# Task details
Each line from the one containing "- It can also be used for troubleshooting." to the end of the entries below must be restated exactly, and no other line should appear.

Saved entries:
----
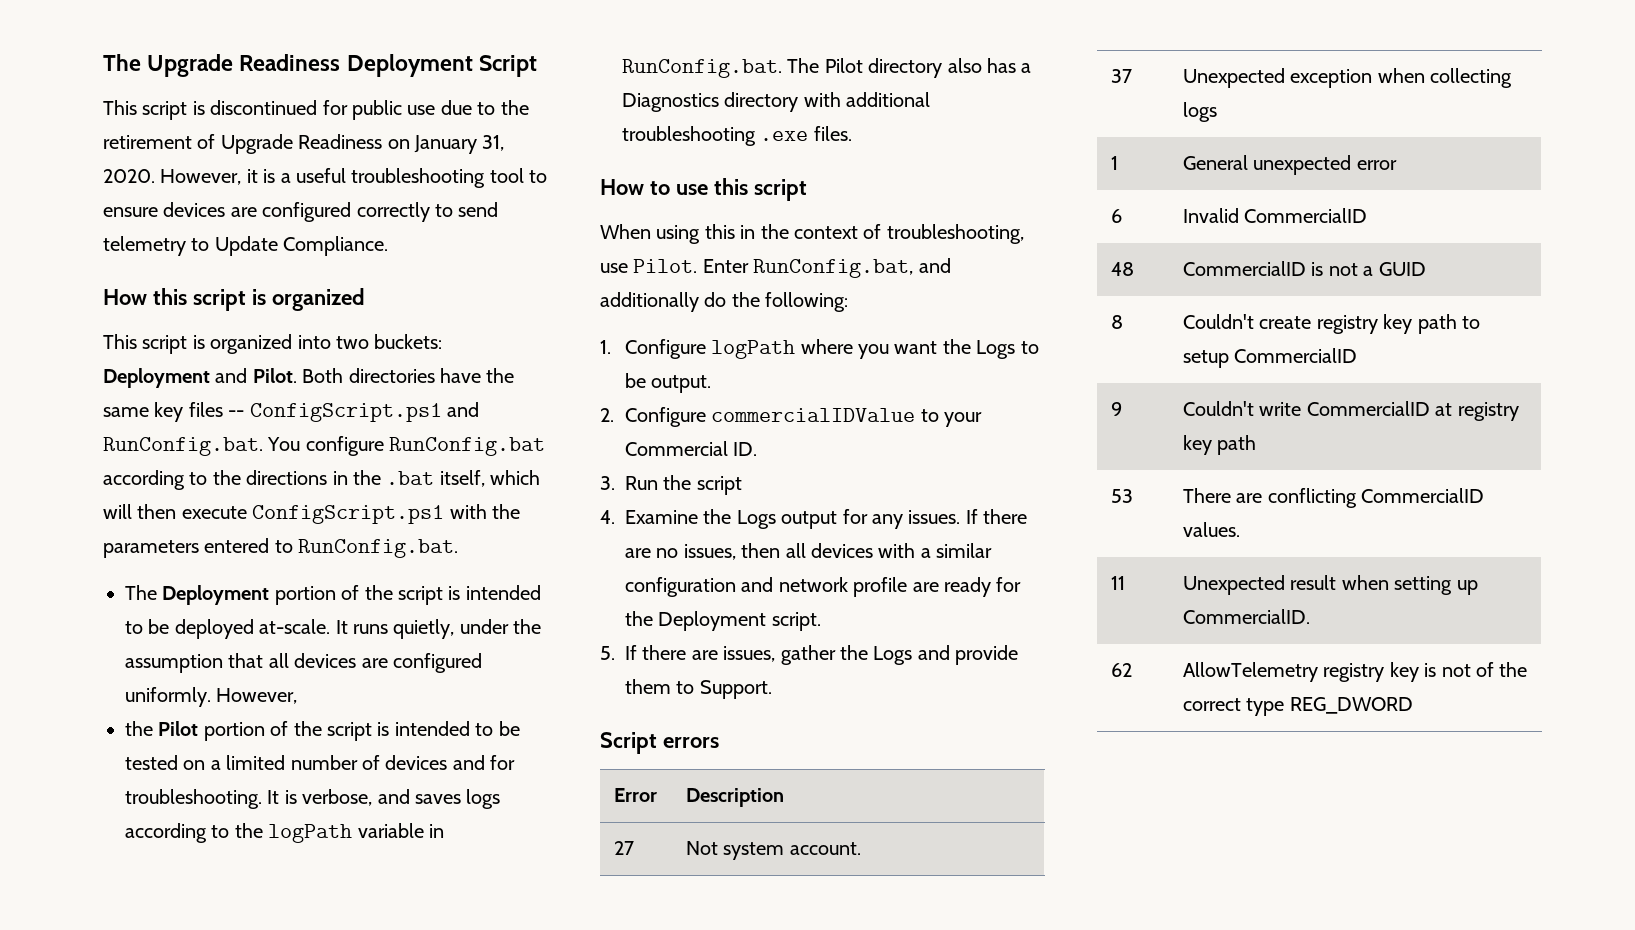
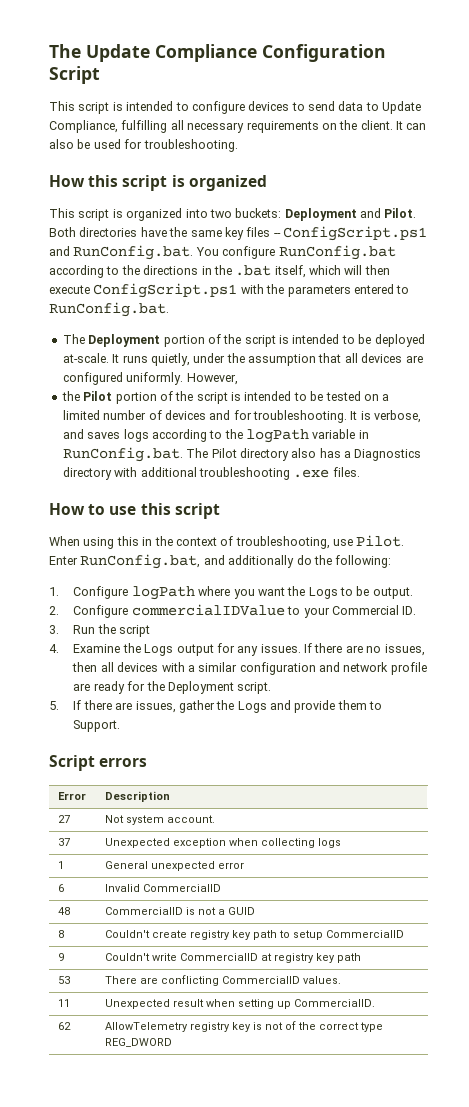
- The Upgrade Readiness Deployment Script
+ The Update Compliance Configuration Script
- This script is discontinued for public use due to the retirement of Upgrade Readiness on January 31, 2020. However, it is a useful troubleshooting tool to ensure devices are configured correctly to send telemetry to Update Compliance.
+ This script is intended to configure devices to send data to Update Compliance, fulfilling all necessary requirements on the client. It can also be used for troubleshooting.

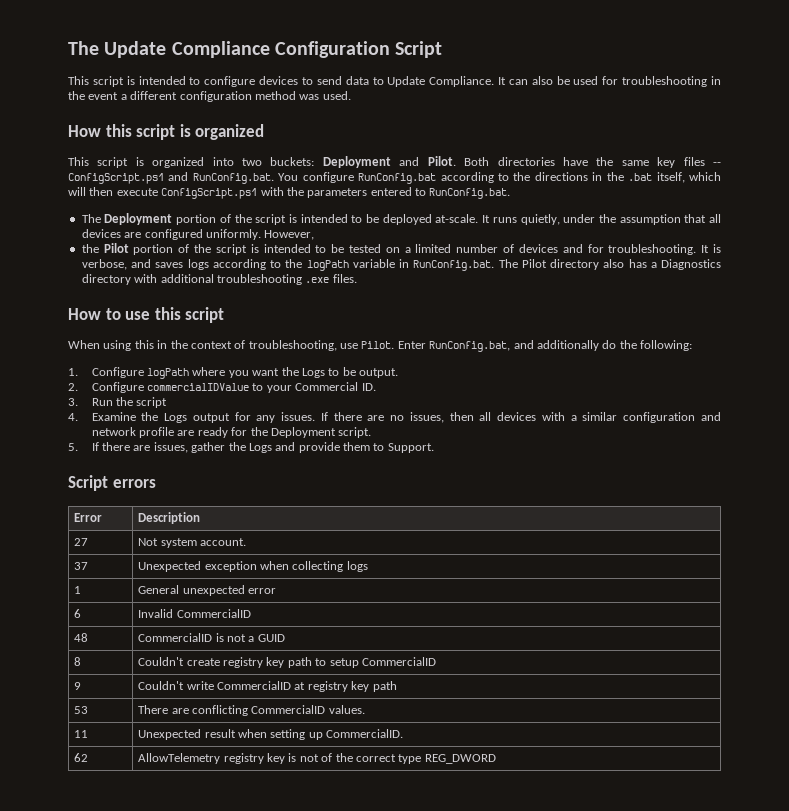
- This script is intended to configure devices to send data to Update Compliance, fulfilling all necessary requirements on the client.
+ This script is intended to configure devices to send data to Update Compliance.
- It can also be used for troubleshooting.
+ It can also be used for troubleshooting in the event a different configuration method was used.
----
# Written answer
- It can also be used for troubleshooting.
+ It can also be used for troubleshooting in the event a different configuration method was used.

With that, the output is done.